Intrinsic neuronal properties from P4 (A), P8 (B), and P11 (C) mice. The current protocol is shown above figures. Filled squares below figures (A-C) indicate voltage measuring points for the current-voltage relationship in (D-F). Current-voltage relations in neurons of different ages are shown in (D-F: P3–P6 [D], P7–P9 [E], P10–P12 [F]). Fitting lines obtained from linear regression are drawn over the mean values. A graph of input resistances against age is shown in (G). Asterisks over columns indicate the statistical significance. (H) The relation between the number of spikes and injected currents is shown. (I) A graph of resting membrane potential against age is shown.
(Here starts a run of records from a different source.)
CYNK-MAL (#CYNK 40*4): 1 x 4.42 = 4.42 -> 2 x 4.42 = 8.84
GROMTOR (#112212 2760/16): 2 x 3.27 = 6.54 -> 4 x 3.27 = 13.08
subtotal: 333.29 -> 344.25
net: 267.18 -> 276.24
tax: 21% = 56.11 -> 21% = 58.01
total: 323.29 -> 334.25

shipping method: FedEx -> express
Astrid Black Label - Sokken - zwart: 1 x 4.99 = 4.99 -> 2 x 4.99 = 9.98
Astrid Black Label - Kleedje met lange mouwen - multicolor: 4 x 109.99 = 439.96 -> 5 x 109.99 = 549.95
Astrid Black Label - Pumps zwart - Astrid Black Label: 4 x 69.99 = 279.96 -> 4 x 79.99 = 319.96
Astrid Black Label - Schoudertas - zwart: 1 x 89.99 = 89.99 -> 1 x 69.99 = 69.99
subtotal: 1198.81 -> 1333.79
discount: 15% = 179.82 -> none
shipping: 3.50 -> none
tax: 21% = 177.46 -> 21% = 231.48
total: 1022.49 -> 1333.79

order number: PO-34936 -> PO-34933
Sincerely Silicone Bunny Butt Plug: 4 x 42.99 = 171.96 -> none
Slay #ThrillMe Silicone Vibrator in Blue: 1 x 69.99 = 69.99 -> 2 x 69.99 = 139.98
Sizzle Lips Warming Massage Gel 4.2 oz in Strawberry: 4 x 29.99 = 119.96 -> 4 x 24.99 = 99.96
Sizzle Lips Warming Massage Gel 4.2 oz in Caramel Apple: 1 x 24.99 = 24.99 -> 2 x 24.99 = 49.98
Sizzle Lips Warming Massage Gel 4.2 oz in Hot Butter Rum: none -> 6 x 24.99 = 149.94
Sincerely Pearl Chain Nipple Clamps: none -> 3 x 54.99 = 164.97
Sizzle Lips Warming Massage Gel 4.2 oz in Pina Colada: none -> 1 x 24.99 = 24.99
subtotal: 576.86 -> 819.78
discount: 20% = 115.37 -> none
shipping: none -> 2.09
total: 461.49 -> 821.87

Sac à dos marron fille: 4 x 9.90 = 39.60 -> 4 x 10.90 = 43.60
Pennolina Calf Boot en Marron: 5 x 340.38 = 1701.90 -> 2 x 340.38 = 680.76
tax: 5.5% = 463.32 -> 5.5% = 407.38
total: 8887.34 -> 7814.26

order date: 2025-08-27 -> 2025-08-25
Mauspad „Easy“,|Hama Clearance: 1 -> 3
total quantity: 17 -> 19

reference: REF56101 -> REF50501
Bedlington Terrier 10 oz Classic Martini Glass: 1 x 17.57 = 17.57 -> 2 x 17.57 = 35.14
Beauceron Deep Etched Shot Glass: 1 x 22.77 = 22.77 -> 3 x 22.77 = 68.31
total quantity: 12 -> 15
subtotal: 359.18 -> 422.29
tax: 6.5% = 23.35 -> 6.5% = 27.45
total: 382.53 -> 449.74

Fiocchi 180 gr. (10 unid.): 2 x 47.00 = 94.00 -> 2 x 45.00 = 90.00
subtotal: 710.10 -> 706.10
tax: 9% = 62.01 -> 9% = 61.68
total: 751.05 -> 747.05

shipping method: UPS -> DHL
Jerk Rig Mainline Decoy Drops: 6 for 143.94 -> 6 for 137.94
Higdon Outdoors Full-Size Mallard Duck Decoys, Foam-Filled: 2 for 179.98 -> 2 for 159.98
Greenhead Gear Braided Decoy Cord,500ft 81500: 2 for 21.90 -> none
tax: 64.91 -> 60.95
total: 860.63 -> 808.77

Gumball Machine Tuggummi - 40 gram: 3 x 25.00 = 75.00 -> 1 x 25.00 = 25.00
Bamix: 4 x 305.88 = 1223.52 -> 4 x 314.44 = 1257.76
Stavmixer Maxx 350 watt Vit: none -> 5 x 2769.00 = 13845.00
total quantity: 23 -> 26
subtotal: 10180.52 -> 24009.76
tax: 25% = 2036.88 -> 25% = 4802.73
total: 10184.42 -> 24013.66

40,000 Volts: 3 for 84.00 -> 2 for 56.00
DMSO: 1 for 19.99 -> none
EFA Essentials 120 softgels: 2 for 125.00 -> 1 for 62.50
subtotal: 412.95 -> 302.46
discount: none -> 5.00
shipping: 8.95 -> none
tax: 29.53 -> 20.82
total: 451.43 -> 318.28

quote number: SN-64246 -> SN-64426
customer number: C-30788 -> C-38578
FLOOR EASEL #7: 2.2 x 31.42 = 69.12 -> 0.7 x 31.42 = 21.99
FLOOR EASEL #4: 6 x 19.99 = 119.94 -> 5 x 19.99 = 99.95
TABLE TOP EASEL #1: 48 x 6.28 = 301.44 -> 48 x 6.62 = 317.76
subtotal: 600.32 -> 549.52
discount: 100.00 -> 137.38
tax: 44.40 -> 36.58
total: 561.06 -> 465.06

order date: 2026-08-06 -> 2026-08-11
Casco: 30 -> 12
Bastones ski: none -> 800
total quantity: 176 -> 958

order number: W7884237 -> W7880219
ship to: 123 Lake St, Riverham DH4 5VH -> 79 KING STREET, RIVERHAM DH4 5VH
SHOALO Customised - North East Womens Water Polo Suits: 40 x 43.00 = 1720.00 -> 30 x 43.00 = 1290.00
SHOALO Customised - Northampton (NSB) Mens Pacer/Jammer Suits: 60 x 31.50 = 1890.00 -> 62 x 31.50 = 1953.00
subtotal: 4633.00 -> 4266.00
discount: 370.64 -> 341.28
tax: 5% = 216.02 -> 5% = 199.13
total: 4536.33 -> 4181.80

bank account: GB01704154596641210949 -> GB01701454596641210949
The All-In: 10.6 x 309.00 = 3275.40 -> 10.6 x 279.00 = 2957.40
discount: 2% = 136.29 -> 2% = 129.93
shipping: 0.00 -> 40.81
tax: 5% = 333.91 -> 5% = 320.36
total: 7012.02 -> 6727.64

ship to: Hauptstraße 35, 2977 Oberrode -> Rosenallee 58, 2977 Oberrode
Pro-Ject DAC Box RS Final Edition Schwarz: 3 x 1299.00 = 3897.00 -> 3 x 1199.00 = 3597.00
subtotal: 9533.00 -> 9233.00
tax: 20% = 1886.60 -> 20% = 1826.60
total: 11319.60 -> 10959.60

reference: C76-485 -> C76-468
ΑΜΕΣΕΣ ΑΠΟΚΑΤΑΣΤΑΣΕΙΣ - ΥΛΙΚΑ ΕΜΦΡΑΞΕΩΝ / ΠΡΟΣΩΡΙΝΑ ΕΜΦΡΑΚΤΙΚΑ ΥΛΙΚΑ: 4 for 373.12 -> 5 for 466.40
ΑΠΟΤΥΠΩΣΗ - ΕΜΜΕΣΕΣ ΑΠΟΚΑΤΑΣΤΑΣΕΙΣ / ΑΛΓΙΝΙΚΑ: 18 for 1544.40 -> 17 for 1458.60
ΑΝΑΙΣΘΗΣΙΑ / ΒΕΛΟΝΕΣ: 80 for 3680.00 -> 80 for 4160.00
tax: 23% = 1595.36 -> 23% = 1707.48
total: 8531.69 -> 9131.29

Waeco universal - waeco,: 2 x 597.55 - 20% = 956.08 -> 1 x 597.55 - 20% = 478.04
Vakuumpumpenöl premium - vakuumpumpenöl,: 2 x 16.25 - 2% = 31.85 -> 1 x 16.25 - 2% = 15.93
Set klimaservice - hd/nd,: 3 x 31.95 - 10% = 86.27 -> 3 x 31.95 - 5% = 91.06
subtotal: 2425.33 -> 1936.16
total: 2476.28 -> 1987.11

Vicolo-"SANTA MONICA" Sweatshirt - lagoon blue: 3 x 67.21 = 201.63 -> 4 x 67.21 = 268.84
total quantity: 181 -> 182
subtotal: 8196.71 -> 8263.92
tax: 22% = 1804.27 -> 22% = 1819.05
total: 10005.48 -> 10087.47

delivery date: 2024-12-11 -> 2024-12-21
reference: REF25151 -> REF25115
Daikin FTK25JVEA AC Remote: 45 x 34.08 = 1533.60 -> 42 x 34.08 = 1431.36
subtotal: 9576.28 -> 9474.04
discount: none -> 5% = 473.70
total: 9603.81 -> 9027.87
P, postnatal day.

Fig. 2.

Na+ currents recorded from neurons of different ages. The current protocol is shown above figures. In (A-C), the external [Na+] was reduced from 150 mM to 88 mM. Na+ currents recorded when [Na+] was 150 mM are shown in (D). Asterisks shown in figures indicate delayed response due to space clamp error. Current-voltage relations recorded in the low [Na+] condition are shown in (E). The peak current densities obtained from (E) are shown in (F). P, postnatal day; aCSF, artificial cerebrospinal fluid.

Fig. 3.

Inactivation of Na+ currents from neurons of different ages. Inset: Na+ currents in a P5 neuron. The voltage protocol is shown above the inset. (A) The fraction of peak currents (I/Imax) is plotted against the inactivation voltage. The smooth curve is the best fit to a modified first order Boltzmann equation. Half inactivation voltages obtained from (A) are shown in (B). Asterisks over columns indicate the statistical significance. P, postnatal day.

Fig. 4.

Na+ current recovery from inactivation. The first Na+ current was elicited by step depolarization from –71.2 to –31.2 mV. After a 10-millisecond initial interval, 1 millisecond was added to each interval. A total of 25 sweeps were performed (A–C). The relative current (I/Imax) plotted as a function of interpulse interval was shown in (D), where a single exponential function was fitted to the data. (E) The time constants were 4.7±0.5 (P3–P6, n=13), 2.8±0.2 (P7–P9, n=3), and 2.3±0.1 (P10–P12, n=21). Asterisks over columns indicate the statistical significance. P, postnatal day.

Table 1.

Cell classification

Variable P3–P6 P7–P9 P10–P12 Total
No response 29 8 6 43
OS-like cell 17 1 1 19
RS cell 0 11 43 54
Total 46 20 50 116

P, postnatal day; OS, on-spiking; RS, regular spiking.